Como o que aconteceu por aqui foi muito diferente destes exemplos, os anunciantes resolveram tomar as rédeas do negócio da propaganda e passaram a ser os verdadeiros "diretores" da maioria das agências. Estas por sua vez cederam, concluindo que seria melhor deixar irem-se os anéis e preservar os dedos.  Hoje, grande parte dos clientes de diversas agências baianas ditam suas vontades nos textos, nos layouts, nos planos de mídia, nas fotos, enfim, em todas as fases do desenvolvimento de uma campanha publicitária.
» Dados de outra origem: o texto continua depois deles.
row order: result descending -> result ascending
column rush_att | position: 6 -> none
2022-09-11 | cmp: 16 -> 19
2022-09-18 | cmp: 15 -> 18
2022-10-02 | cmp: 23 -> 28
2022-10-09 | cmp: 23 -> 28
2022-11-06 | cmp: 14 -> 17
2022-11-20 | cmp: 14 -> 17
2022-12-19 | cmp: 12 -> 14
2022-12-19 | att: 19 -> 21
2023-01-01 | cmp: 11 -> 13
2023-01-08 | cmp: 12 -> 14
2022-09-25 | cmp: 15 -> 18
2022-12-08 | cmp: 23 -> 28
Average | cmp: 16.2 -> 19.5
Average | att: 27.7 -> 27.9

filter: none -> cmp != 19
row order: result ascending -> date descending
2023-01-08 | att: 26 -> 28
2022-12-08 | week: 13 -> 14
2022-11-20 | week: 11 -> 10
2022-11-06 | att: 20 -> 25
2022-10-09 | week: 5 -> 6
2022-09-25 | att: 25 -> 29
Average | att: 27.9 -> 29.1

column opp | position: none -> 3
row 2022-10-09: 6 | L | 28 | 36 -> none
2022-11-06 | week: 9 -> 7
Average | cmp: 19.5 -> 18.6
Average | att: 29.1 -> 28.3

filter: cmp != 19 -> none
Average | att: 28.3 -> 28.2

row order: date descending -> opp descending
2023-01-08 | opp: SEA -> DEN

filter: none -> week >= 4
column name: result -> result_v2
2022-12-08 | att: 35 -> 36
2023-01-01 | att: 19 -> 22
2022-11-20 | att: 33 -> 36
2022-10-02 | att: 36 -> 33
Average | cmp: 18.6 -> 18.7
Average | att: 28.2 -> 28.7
Brincam de fazer propaganda com o próprio dinheiro, transformando muitas agências em escritórios executores de suas idéias.


Como eles, os anunciantes, podem entender de pães, escolas, eletrodomésticos, apartamentos, automóveis etc. mas entendem quase nada de propaganda, o resultado é este que vai para o ar. Porque cisnes, quando desenhados por comitês, costumam ter a aparência final de rinocerontes.


Mas, como todo mundo meteu a colher na canjica, não existe responsabilidade direta pelo angu que resulta de tudo isso.  E vamos ao happy hour que ninguém é de ferro.